Military officials stated on October 18 that 4 militants had been killed, while 10 soldiers were injured in fighting that continued after Duterte's "liberation" declaration.[178] AFP said on the following day that the senior ISIL commander Mahmud Ahmad may have been among the 13 militants killed overnight, though they were still trying to verify his death with two rescued hostages stating that he had died and was buried. Meanwhile, seven more hostages were rescued on the same day.[179] Seven more terrorists were killed on October 19 according to AFP.[180]

October 20–21

Lt. Gen. Carlito Galvez stated on October 20 that they had rescued 10 hostages, while 11 people, about whom it was not known whether they were hostages or Maute members, were also in their custody. He added that four hostages were still being held by the terrorists while a small band of Maute fighters were making a last stand in three buildings.[181] Padilla added that a soldier was killed, while three others were wounded in military operations during the day.[182] The military meanwhile started a gradual pullout of troops from the battle zone following the mission against Hapilon and Omar.[183]

October 21

Galvez stated on next day that about 20 militants, including five significant figures, remained in a small area of the city. He also added that they were closing in on three sons of Hapilon, two Malaysians including Amin Bacu, and a prominent Indonesian militant.[184] Gen. Pamonag declared victory on the same day, however the military stated that Maute fighters were still resisting in a small area. Baco and an Indonesian, Ibno Kayin, were named as their leaders.[185]

October 22

Deputy commander of the operation, Col. Romeo Brawner, told a press conference that an estimated 30 people, including militants and some of their family members, were fighting to hold a fortified two-storey building next to Lake Lanao, which was the final ISIL-held building in Marawi. He added that soldiers were using loudspeakers to urge them to surrender and that the military didn't know who their leader was.[186] Brawner also declared that the military had rescued the last 20 hostages by October 22. As of then, 919 militants and 165 security personnel had been killed in the battle.[187]

October 23

On October 23, the AFP cleared the final ISIL-held building in Marawi, fully recapturing the city. General Eduardo Año stated bodies of 42 dead militants were found in two buildings and a mosque in the battle zone, stating that it was possible that some militants were still hiding. The bodies also included two wives of Maute gunmen. Meanwhile, Defense Secretary Delfin Lorenzana announced the end of the battle and the end of combat operations in the area.[56][188][189] He added that Bacu was believed to be among those 42 dead militants.[20] Intelligence sources later stated that he was among the last three or four militants who could have escaped.[190] However, in November, the Philippine Army stated that they believed that Amin Bacu had been killed during the battle, and that the remnants of the Maute group were now largely leaderless.[22]

CasualtiesEdit

 
Wake for soldiers who died in the conflict

The casualties reported were as follows:

The police chief of Malabang, Romeo Enriquez, whose beheading was cited by Duterte as one of the bases for his declaration of martial law in a speech on May 24, 2017,[194] was later found to be alive.[195][196][197] The police officer actually killed was identified by the ARMM PNP as Senior Inspector Freddie Solar, a former police chief of Malabang and member of the Drug Enforcement Unit of the Lanao del Sur Provincial Police.[198]

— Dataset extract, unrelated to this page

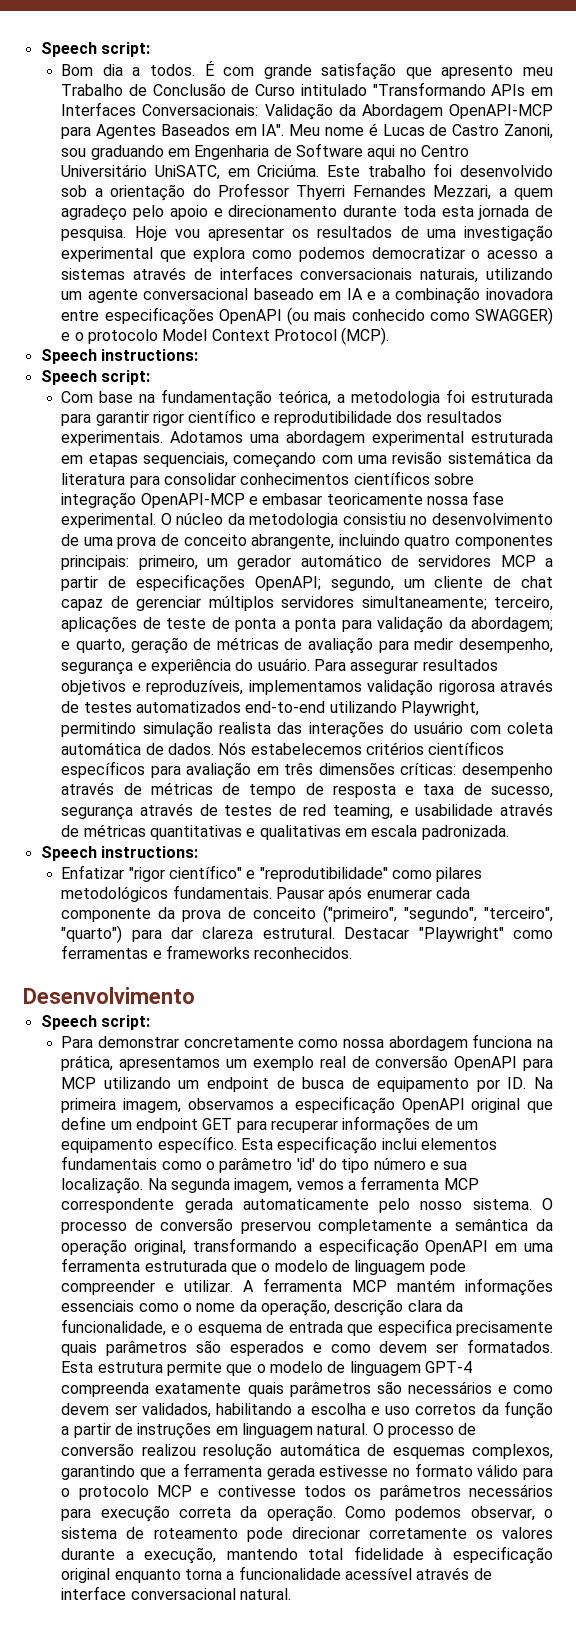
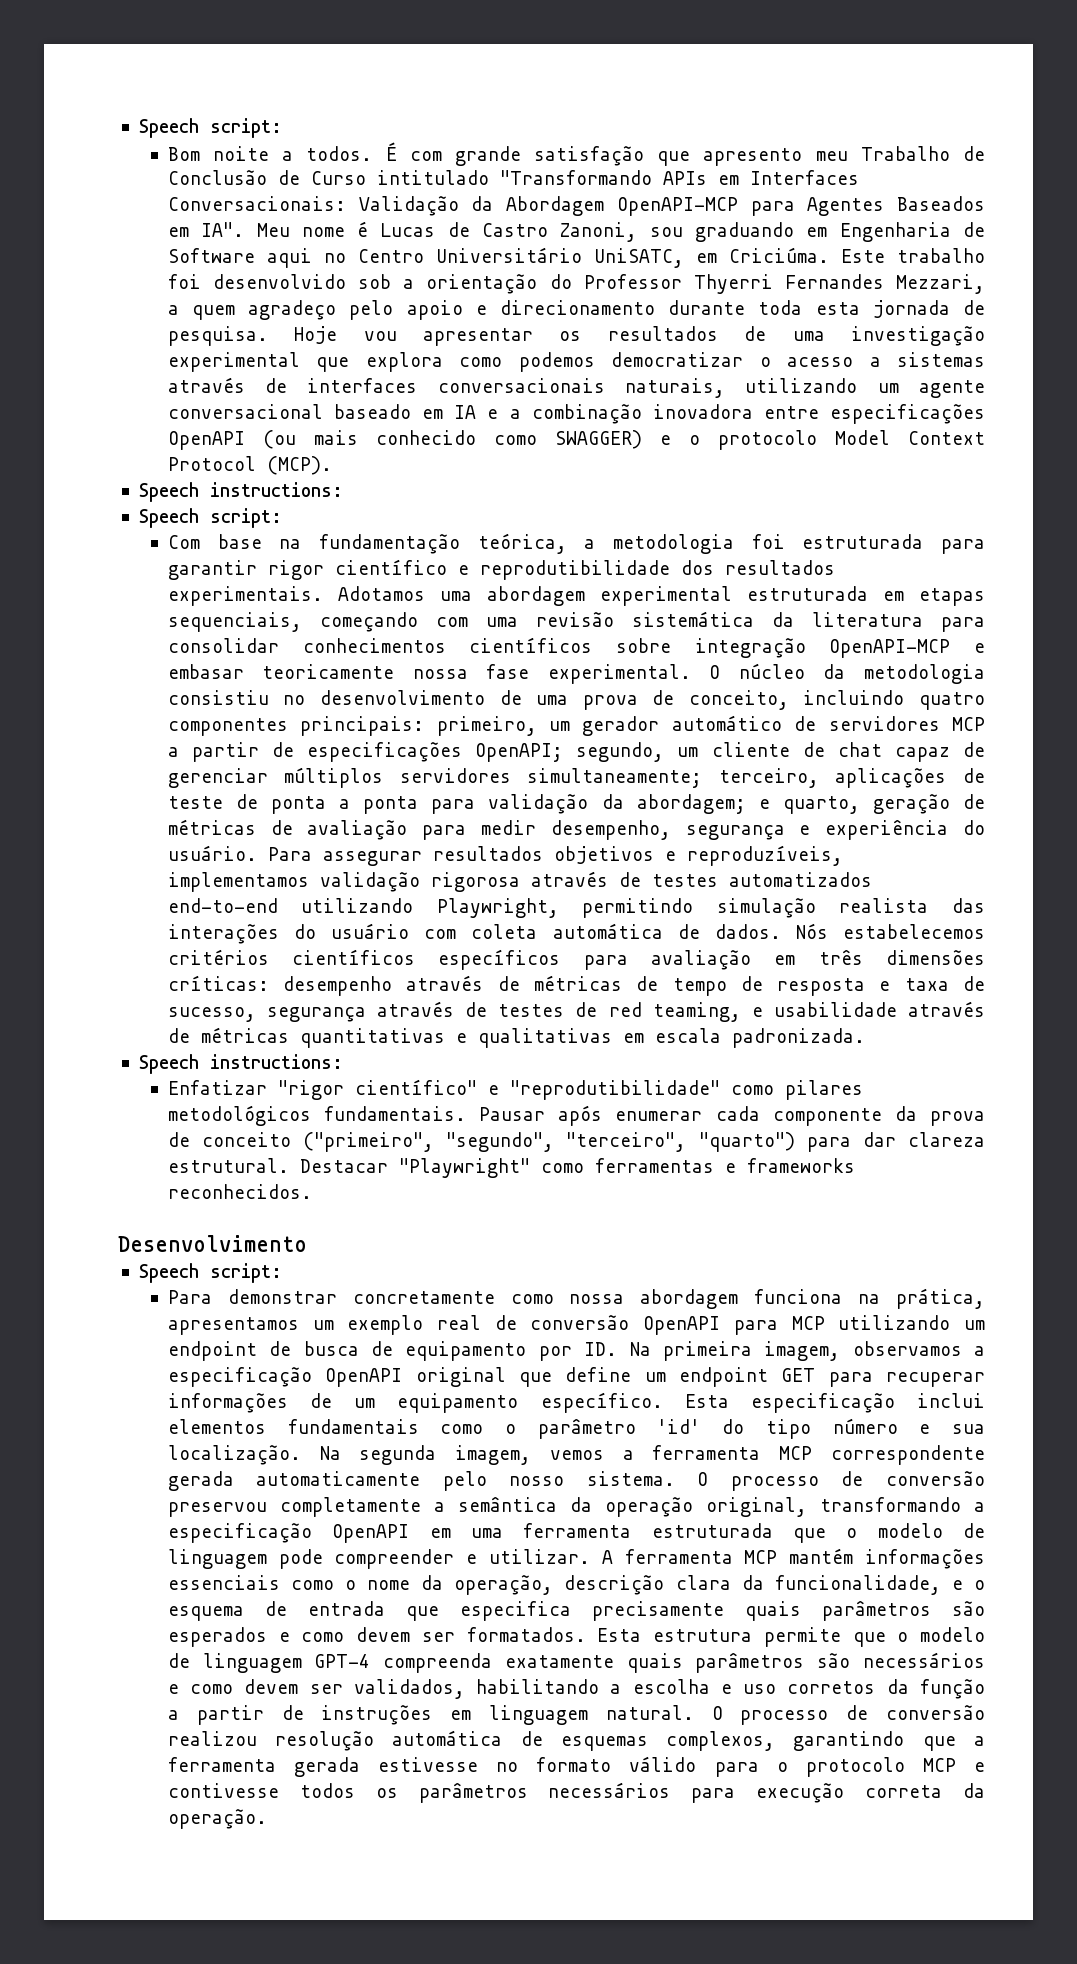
- Bom dia a todos.
+ Bom noite a todos.
- O núcleo da metodologia consistiu no desenvolvimento de uma prova de conceito abrangente, incluindo quatro componentes principais:
+ O núcleo da metodologia consistiu no desenvolvimento de uma prova de conceito, incluindo quatro componentes principais:
- Como podemos observar, o sistema de roteamento pode direcionar corretamente os valores durante a execução, mantendo total fidelidade à especificação original enquanto torna a funcionalidade acessível através de interface conversacional natural.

The Armed Forces of the Philippines' highest-ranking combat casualty was Rommel Sandoval, a Captain commanding a company of Philippine Army Scout Rangers.[199] Sandoval was posthumously conferred the Medal of Valor.[200]

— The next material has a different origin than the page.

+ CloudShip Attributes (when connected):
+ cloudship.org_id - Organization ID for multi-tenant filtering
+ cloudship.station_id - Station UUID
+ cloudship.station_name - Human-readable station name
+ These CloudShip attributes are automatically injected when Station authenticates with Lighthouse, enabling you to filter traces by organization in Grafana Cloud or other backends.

Along with the casualties, much of Marawi was flattened in what was described as the heaviest urban fighting in the Philippines since World War II.[201]

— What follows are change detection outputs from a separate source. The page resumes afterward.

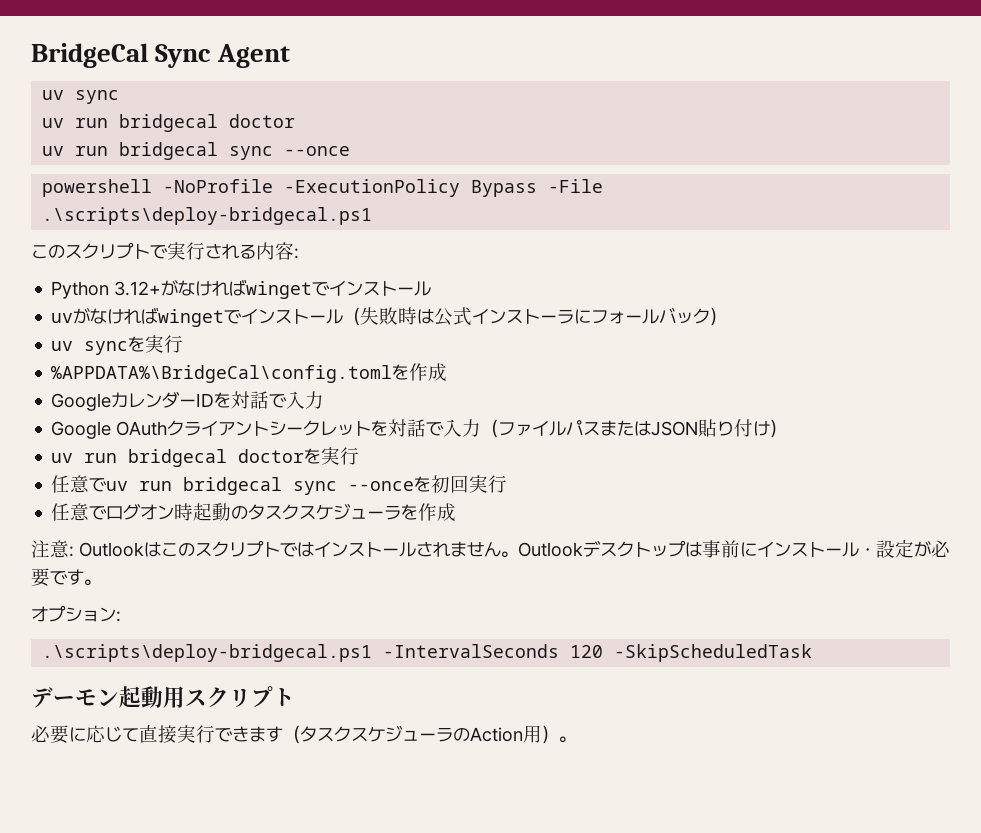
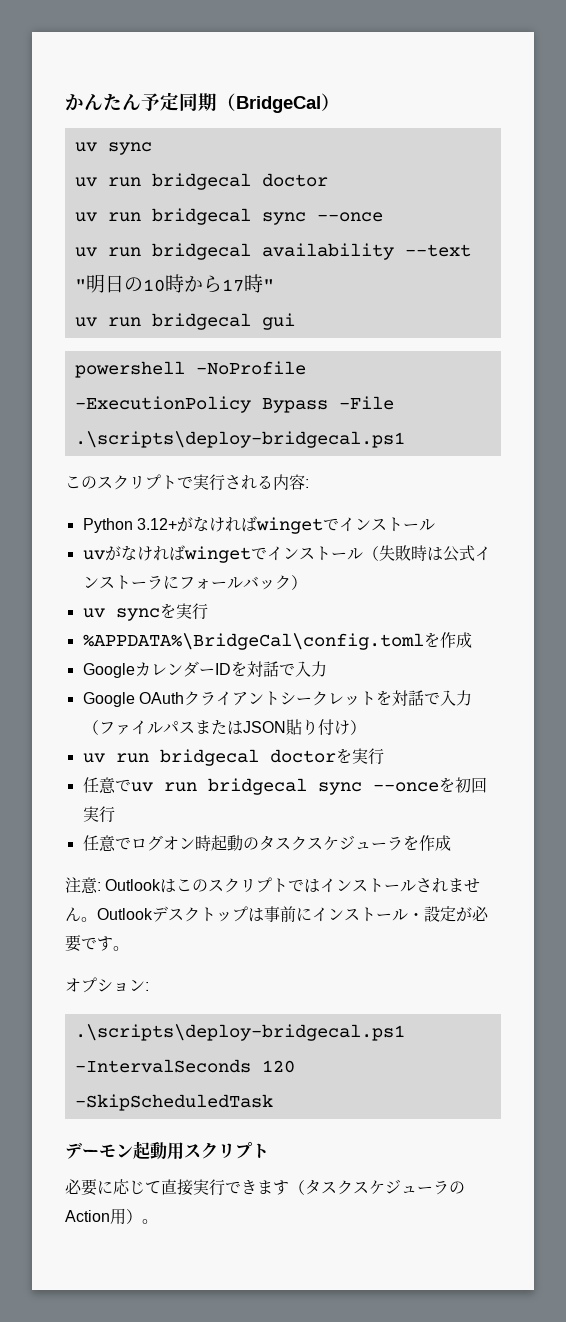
- BridgeCal Sync Agent
+ かんたん予定同期（BridgeCal）
+ uv run bridgecal availability --text "明日の10時から17時"
+ uv run bridgecal gui

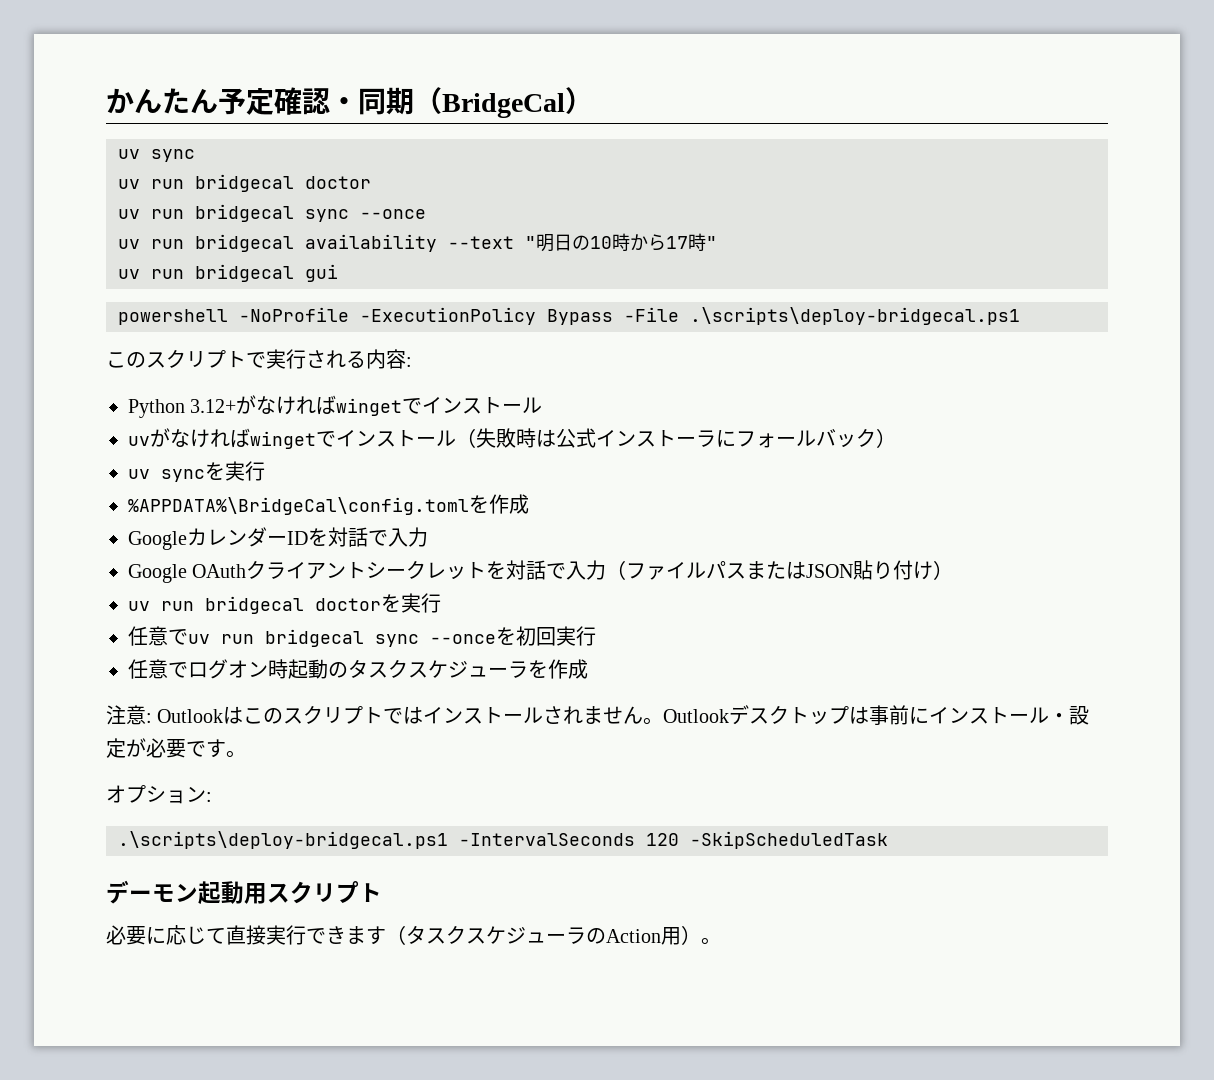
- かんたん予定同期（BridgeCal）
+ かんたん予定確認・同期（BridgeCal）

Deaths of evacuees due to diseasesEdit

According to the Philippines' Health Department report on June 16, at least 40 evacuees, who were staying outside evacuation centers, died of dehydration, while 19 others lost their lives as a result of diseases contracted due to living in congested evacuation camps.[202][203] The following month, the Health Secretary denied this report and stated just four evacuees died of dehydration, instead of 40.[204][205][206] However, in September, it was once again reported 40 evacuees had died due to illness.[43]

AftermathEdit

 
Lanao del Sur government officials visit the so-called "Ground Zero" or "Main Battle Area" in Marawi for the first time following the end of the conflict.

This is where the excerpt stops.